Poultry, fish and beef products can all be safely stored in freezer safe ziplock bags, vacuum seal bags or the original packaging. However, if you want to maximize your freezer shelf life, it is important to apply a tight layer of heavy duty aluminum foil overtop of the plastic seal. This will block out light and further limit the impacts of oxygen and moisture from spoiling the food.
The Culprits Behind Food Spoilage
There are four main things you want to avoid when storing food — moisture, oxygen, light, and bacteria.
These can be easily avoided by preserving food prior to its best by date and by utilizing a handful of storage tools that limit the instance of these factors.
Heavy duty aluminum foil is a spectacular choice for preserving food. Clearly, it blocks out light, but it also serves as a barrier against moisture. This is why products wrapped tightly in this material are less likely to incur freezer burn.

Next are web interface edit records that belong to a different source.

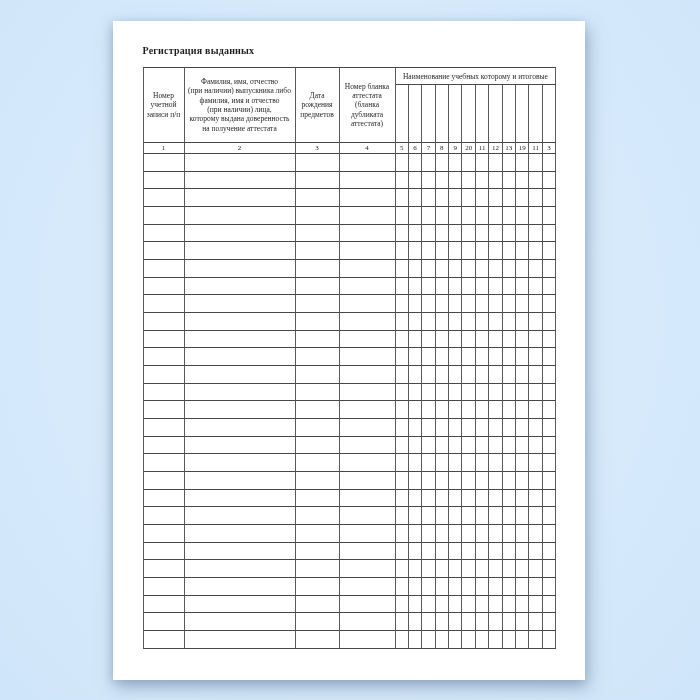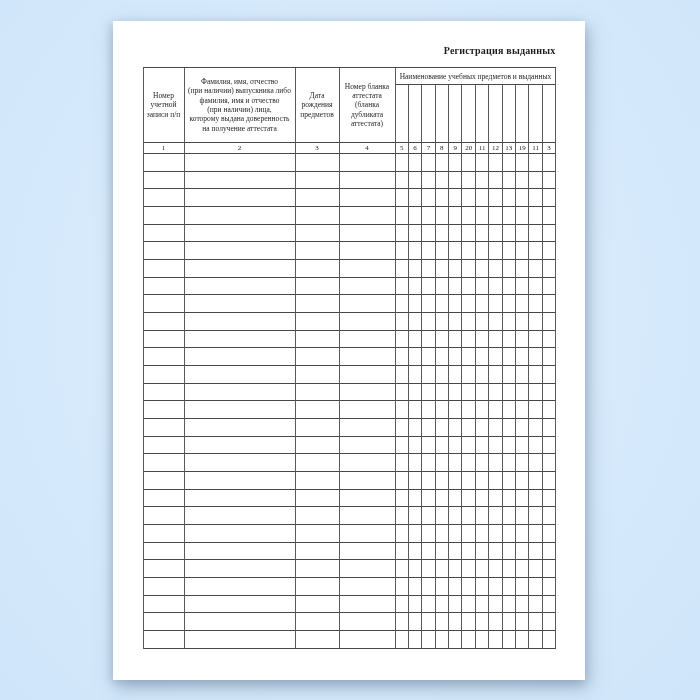--- a/index.html
+++ b/index.html
@@ -27,21 +27,21 @@
   }
   .content {
     position: absolute;
     left: 29.5px;
     top: 0;
     width: 413px;
   }
   .doc-title {
     padding-top: 24px;
     height: 13px;
-    text-align: right;
+    text-align: left;
     font-size: 10px;
     font-weight: bold;
     color: #1d1d1d;
     letter-spacing: 0.2px;
   }
   table.reg {
     margin-top: 9px;
     width: 413px;
     table-layout: fixed;
     border-collapse: separate;
@@ -117,21 +117,21 @@
 которому выдана доверенность
 на получение аттестата</th>
             <th class="colhead" rowspan="2">Дата
 рождения
 предметов</th>
             <th class="colhead" rowspan="2">Номер бланка
 аттестата
 (бланка
 дубликата
 аттестата)</th>
-            <th class="grouphead" colspan="12">Наименование учебных предметов и выданных</th>
+            <th class="grouphead" colspan="12">Наименование учебных которому и итоговые</th>
           </tr>
           <tr class="subrow">
               <th></th>
               <th></th>
               <th></th>
               <th></th>
               <th></th>
               <th></th>
               <th></th>
               <th></th>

However, while it is good at limiting oxygen, it will not prevent its presence completely.
That is why food experts recommend vacuum sealing products and then applying a secondary layer of aluminum foil to the product to double down on protection.
If you don’t have this type of machinery available, you can also use a freezer bag or the original packaging.
Meat Storage Using Aluminum Foil [Considerations Before You Freeze]
According to the U.S. Department of Agriculture, “food-grade materials, such as aluminum foil, heavy freezer-weight plastic bags, heavy plastic wrap and parchment or freezer paper are excellent choices.” However, they also note that heavy-duty foil is best used as an overwrap. Why is this?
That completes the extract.